• Work to complete
All of the data below is to be copied again without changes.

• Entries provided
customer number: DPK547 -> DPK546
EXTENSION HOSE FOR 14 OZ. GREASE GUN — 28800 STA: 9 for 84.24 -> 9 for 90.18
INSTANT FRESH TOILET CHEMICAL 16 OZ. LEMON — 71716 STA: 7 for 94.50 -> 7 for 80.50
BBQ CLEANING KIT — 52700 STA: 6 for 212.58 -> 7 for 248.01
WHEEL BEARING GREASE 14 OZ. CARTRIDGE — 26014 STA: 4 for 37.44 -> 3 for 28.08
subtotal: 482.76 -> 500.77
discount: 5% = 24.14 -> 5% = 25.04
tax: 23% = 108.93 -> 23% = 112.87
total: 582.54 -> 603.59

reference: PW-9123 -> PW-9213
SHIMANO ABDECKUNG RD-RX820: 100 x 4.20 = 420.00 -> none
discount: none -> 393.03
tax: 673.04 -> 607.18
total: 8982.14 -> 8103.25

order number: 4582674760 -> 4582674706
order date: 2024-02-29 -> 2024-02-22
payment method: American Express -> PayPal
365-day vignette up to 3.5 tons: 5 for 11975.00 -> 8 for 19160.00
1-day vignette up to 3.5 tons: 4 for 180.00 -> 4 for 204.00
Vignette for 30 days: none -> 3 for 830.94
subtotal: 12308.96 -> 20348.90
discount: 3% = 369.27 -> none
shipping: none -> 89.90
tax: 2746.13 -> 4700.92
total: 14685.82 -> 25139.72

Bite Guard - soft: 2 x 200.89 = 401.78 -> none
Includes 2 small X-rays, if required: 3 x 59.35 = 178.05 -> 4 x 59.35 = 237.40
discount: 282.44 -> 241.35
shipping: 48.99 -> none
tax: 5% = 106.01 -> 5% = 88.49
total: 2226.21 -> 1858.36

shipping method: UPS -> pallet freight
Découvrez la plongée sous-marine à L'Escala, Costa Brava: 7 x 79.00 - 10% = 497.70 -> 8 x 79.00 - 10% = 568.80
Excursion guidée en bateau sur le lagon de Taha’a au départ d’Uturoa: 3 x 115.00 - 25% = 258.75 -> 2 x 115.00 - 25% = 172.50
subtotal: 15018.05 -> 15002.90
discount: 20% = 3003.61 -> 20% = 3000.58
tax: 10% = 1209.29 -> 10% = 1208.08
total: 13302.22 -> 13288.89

• Exercise result
customer number: DPK547 -> DPK546
EXTENSION HOSE FOR 14 OZ. GREASE GUN — 28800 STA: 9 for 84.24 -> 9 for 90.18
INSTANT FRESH TOILET CHEMICAL 16 OZ. LEMON — 71716 STA: 7 for 94.50 -> 7 for 80.50
BBQ CLEANING KIT — 52700 STA: 6 for 212.58 -> 7 for 248.01
WHEEL BEARING GREASE 14 OZ. CARTRIDGE — 26014 STA: 4 for 37.44 -> 3 for 28.08
subtotal: 482.76 -> 500.77
discount: 5% = 24.14 -> 5% = 25.04
tax: 23% = 108.93 -> 23% = 112.87
total: 582.54 -> 603.59

reference: PW-9123 -> PW-9213
SHIMANO ABDECKUNG RD-RX820: 100 x 4.20 = 420.00 -> none
discount: none -> 393.03
tax: 673.04 -> 607.18
total: 8982.14 -> 8103.25

order number: 4582674760 -> 4582674706
order date: 2024-02-29 -> 2024-02-22
payment method: American Express -> PayPal
365-day vignette up to 3.5 tons: 5 for 11975.00 -> 8 for 19160.00
1-day vignette up to 3.5 tons: 4 for 180.00 -> 4 for 204.00
Vignette for 30 days: none -> 3 for 830.94
subtotal: 12308.96 -> 20348.90
discount: 3% = 369.27 -> none
shipping: none -> 89.90
tax: 2746.13 -> 4700.92
total: 14685.82 -> 25139.72

Bite Guard - soft: 2 x 200.89 = 401.78 -> none
Includes 2 small X-rays, if required: 3 x 59.35 = 178.05 -> 4 x 59.35 = 237.40
discount: 282.44 -> 241.35
shipping: 48.99 -> none
tax: 5% = 106.01 -> 5% = 88.49
total: 2226.21 -> 1858.36

shipping method: UPS -> pallet freight
Découvrez la plongée sous-marine à L'Escala, Costa Brava: 7 x 79.00 - 10% = 497.70 -> 8 x 79.00 - 10% = 568.80
Excursion guidée en bateau sur le lagon de Taha’a au départ d’Uturoa: 3 x 115.00 - 25% = 258.75 -> 2 x 115.00 - 25% = 172.50
subtotal: 15018.05 -> 15002.90
discount: 20% = 3003.61 -> 20% = 3000.58
tax: 10% = 1209.29 -> 10% = 1208.08
total: 13302.22 -> 13288.89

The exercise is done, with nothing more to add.